* Input *
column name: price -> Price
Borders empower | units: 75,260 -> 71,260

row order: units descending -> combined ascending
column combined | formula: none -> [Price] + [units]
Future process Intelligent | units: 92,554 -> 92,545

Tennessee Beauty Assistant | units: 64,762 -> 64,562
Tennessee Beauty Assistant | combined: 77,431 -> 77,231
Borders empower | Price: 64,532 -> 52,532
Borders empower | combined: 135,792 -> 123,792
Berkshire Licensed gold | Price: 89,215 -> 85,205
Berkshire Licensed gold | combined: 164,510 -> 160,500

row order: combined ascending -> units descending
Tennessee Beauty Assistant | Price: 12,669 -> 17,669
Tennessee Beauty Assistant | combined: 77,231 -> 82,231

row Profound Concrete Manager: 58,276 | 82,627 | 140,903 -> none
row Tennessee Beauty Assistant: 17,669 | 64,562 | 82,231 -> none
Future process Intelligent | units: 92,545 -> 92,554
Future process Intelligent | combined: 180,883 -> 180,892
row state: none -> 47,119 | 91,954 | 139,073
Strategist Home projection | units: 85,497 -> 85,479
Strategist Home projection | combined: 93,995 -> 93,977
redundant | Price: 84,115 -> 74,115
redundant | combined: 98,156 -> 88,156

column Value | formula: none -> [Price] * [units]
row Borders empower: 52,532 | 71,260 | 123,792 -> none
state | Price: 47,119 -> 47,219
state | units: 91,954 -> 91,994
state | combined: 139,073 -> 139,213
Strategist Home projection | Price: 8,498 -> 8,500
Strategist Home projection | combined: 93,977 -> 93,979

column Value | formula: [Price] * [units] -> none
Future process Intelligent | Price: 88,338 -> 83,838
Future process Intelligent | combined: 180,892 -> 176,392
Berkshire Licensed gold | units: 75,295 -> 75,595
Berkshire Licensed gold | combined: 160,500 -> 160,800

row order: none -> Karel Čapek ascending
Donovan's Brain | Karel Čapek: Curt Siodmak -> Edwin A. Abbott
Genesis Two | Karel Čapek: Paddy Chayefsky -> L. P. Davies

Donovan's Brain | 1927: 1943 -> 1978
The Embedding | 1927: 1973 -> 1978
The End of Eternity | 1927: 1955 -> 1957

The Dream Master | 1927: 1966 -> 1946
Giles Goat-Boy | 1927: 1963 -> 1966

* What you are asked to do *
Report every line containing the string "Future" in the material.

* Task solution *
Future process Intelligent | units: 92,554 -> 92,545
Future process Intelligent | units: 92,545 -> 92,554
Future process Intelligent | combined: 180,883 -> 180,892
Future process Intelligent | Price: 88,338 -> 83,838
Future process Intelligent | combined: 180,892 -> 176,392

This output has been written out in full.